Private Market Glossary
What is dry powder in private equity?
Dry powder in private equity generally means cash or highly liquid securities that private equity or venture capital funds have on hand but have not yet deployed (I.e., invested).
As private equity and venture capital funds receive investments from their fund-investors (usually as limited partners or members in the funds), like pension funds and endowments, they don’t necessarily invest all of those funds immediately. Instead, they might hold some dry powder.
A better understanding of dry powder
Dry powder can be the money raised by venture capital funds or private equity funds for investment that has not yet been invested (which may include cash and cash-like reserves) in accordance with the fund’s investment strategy – such as investing in private startups or real estate.
While investment funds might want to hold onto some cash for flexibility, such as to pounce on attractive investment opportunities or put more money into startups in need of cash, they also might not want to hold too much dry powder. That’s because those cash-like reserves might not earn the returns that could potentially be gained by investing in the fund’s primary strategy (again, investing in private startups being an example).
Dry powder can exist outside of the investment fund context, such as when retail investors hold some cash to similarly gain flexibility. However, the term is commonly used in the context of private market investors like PE and VC funds.
If venture capital funds have a lot of dry powder, that could indicate that startups have opportunities to attract that cash, especially if market conditions are such that those investment funds are pulling in capital from institutional (or other) investors faster than they can source deals.

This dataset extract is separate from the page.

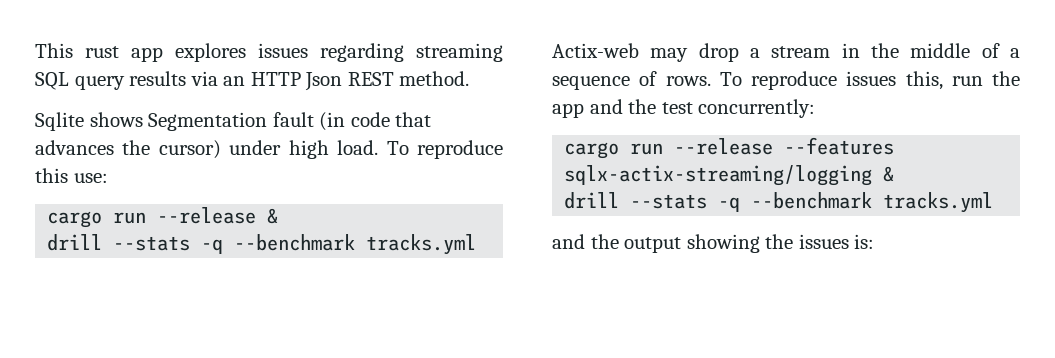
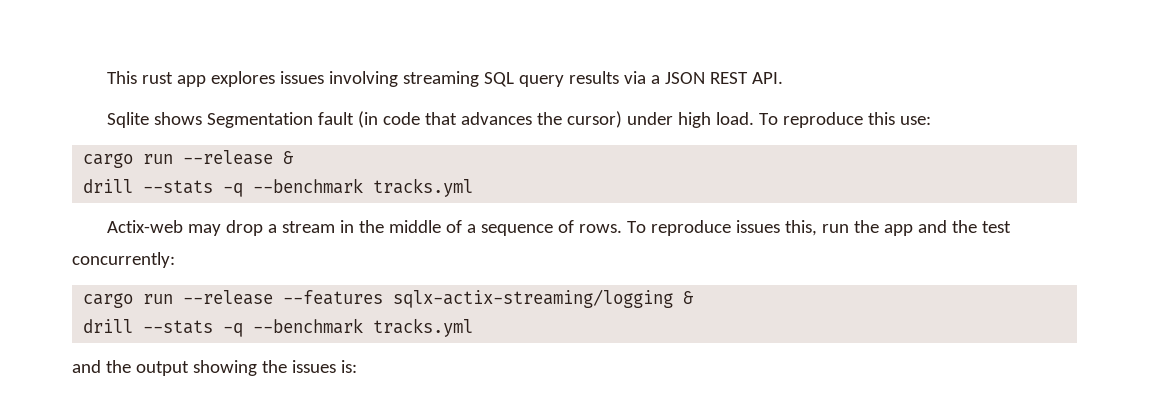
- This rust app explores issues regarding streaming SQL query results via an HTTP Json REST method.
+ This rust app explores issues involving streaming SQL query results via a JSON REST API.

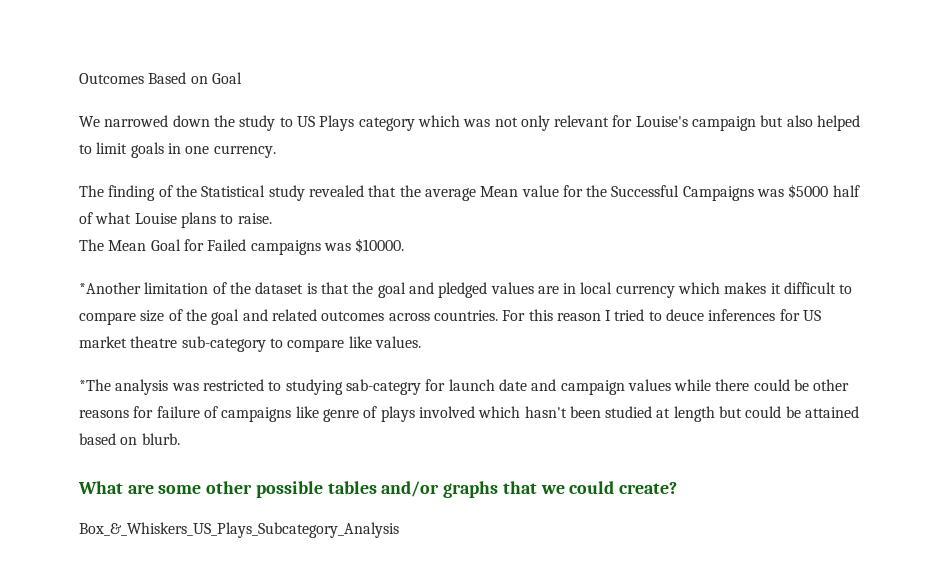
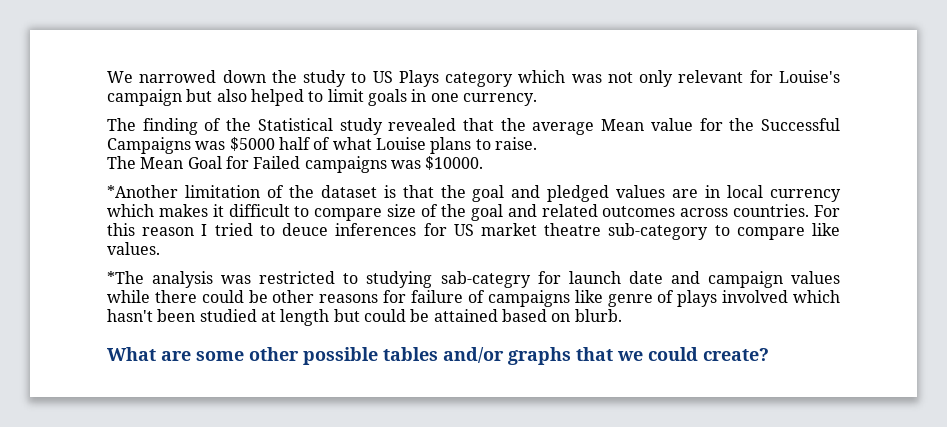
- Outcomes Based on Goal
- Box_&_Whiskers_US_Plays_Subcategory_Analysis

However, high levels of dry powder could also indicate that investors are being cautious and want to wait to deploy capital until market conditions improve.
What role does dry powder play in the private market?
Dry powder can serve as a pipeline of capital into the private market. In theory, the more dry powder there is, the more potential there is for that money to flow into the private market.
That said, it’s not a guarantee that all dry powder will make its way into private market investments. Many investment funds like to keep a cash buffer, and it’s possible that their strategy would shift from, say, investing in startups to investing in real estate, depending on the investor.
Conversely, if dry powder is low, then private market companies might face more difficulty finding funding, as there’s not as much cash sitting around waiting to be invested.
What are some examples of dry powder?
Dry powder is often considered to include cash and cash-like reserves, but that can take the form of different assets such as:
- Cash: Some dry powder exists as cash, like bank deposits.
- Treasuries: Dry powder can also include highly liquid fixed-income securities, like Treasuries.
- Public stocks: Some investors also keep dry powder invested in public stocks. While that can be more volatile than cash, public equities are generally liquid, so investors could sell public stocks and use that cash when they’re ready to make private market investments.